*WORK REQUIRED*: Reading the records below, how many lines contain "Vermin"? Respond with a number and nothing else.

*DATA FOR REVIEW*:

BEGIN

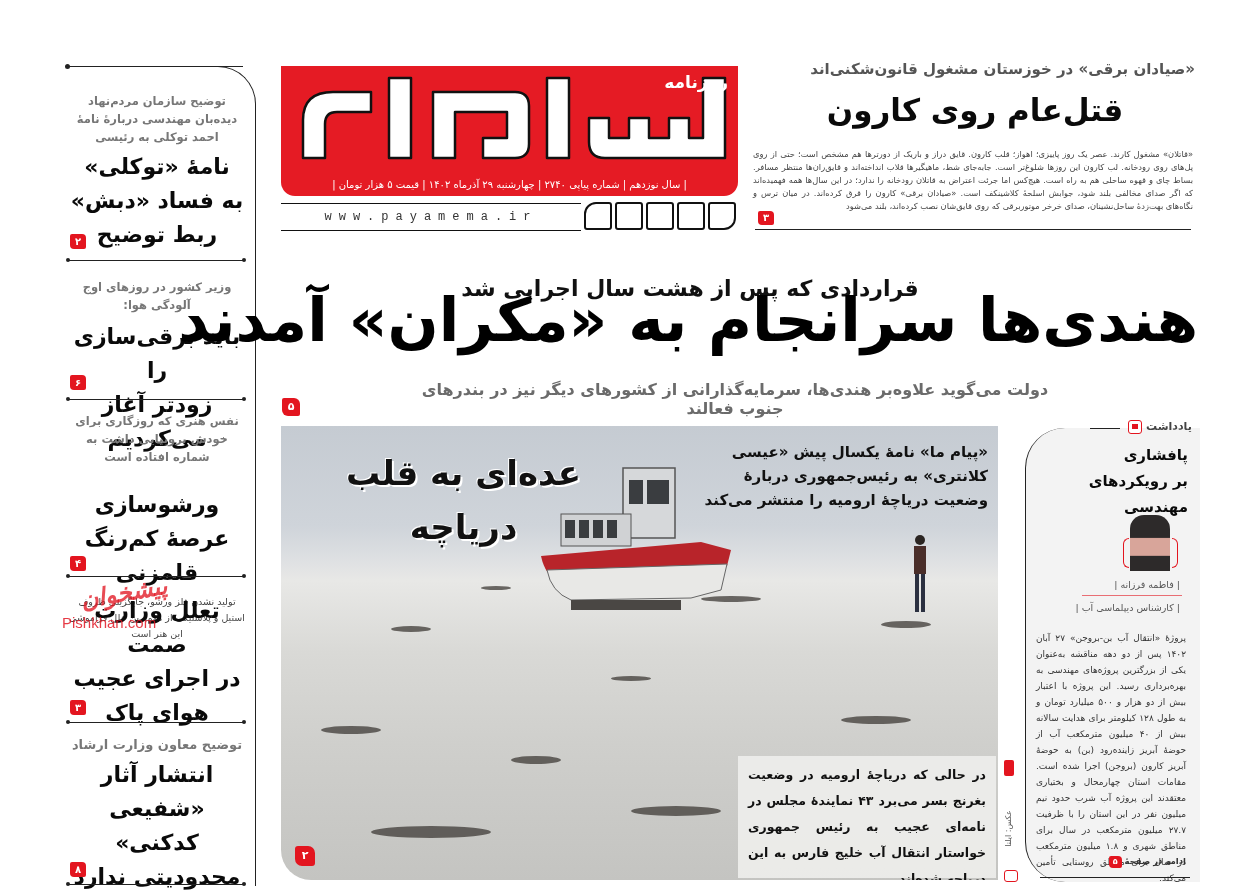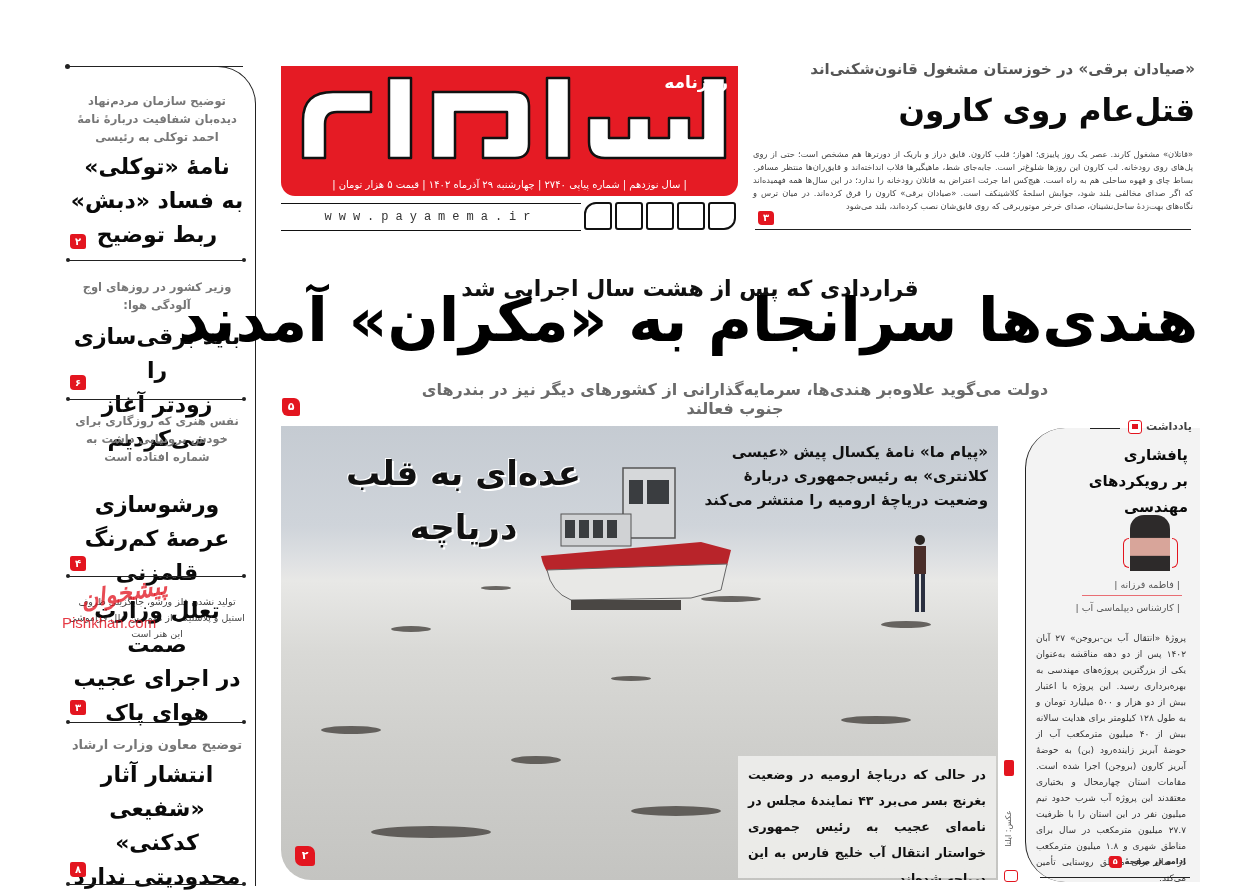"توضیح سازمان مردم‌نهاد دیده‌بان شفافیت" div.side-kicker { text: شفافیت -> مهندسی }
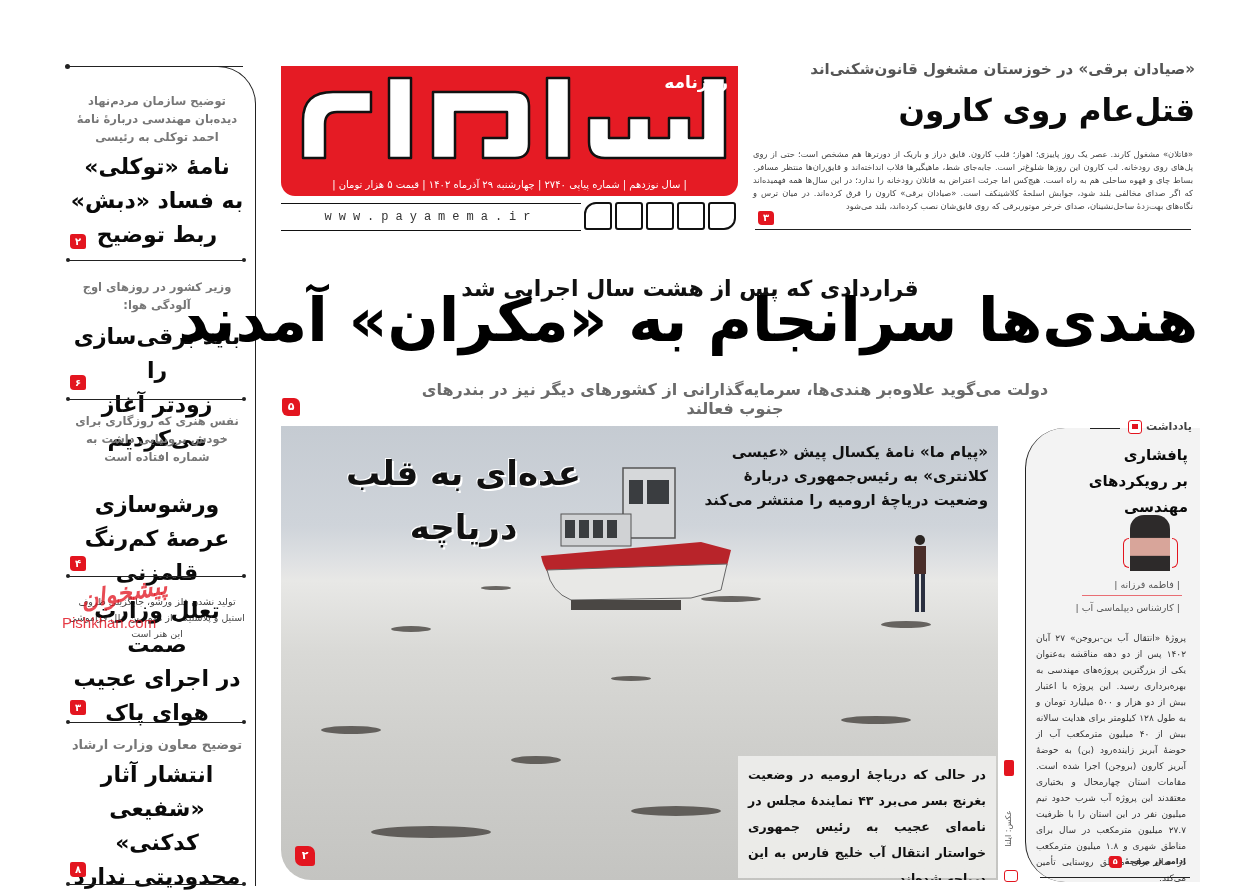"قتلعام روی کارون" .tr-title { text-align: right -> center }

END
BEGIN

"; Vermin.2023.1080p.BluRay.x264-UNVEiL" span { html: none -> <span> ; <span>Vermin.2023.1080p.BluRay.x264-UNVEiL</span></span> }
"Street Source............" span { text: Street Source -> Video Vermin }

END
BEGIN

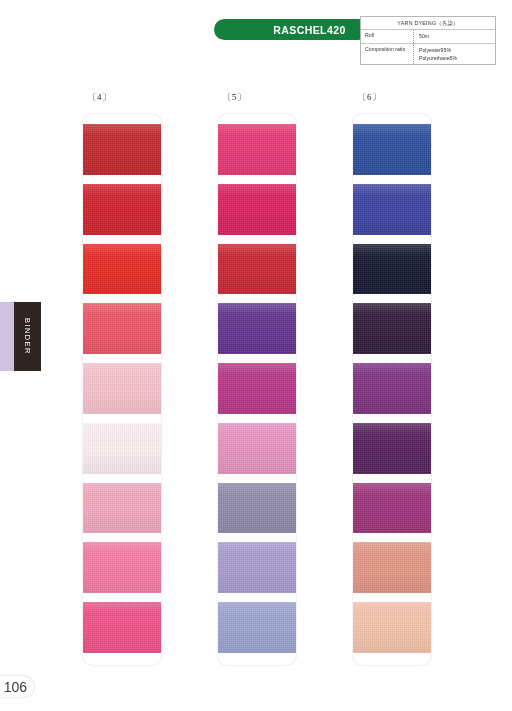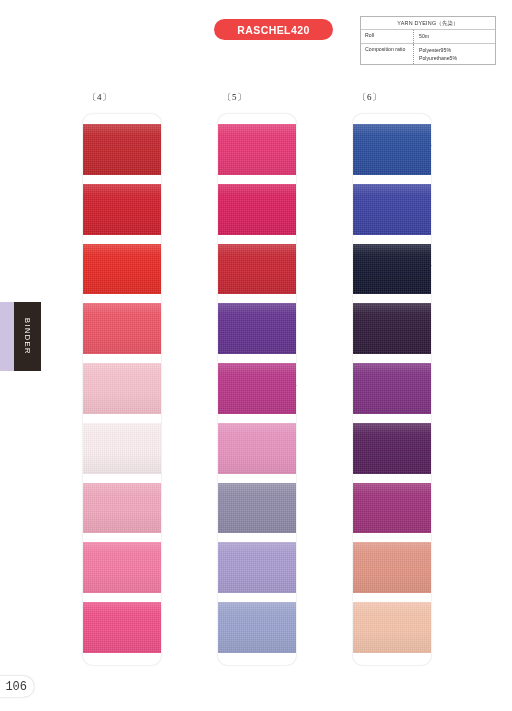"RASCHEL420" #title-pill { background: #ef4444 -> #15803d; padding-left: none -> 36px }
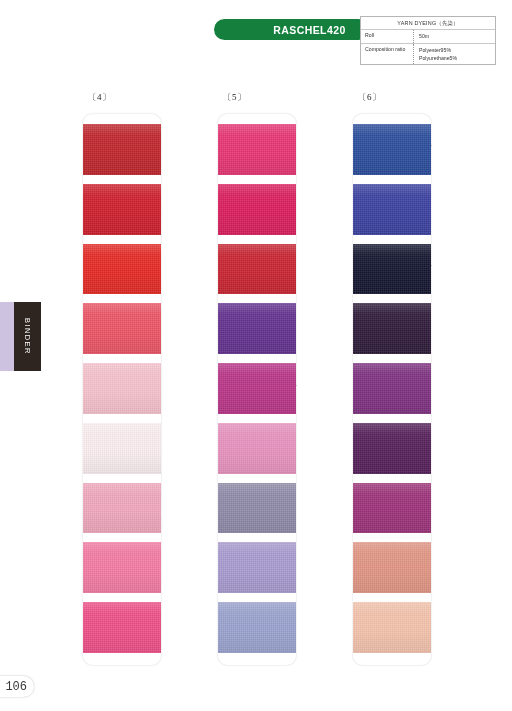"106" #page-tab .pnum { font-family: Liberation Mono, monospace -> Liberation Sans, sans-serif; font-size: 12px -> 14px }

END

*OUTPUT*: 2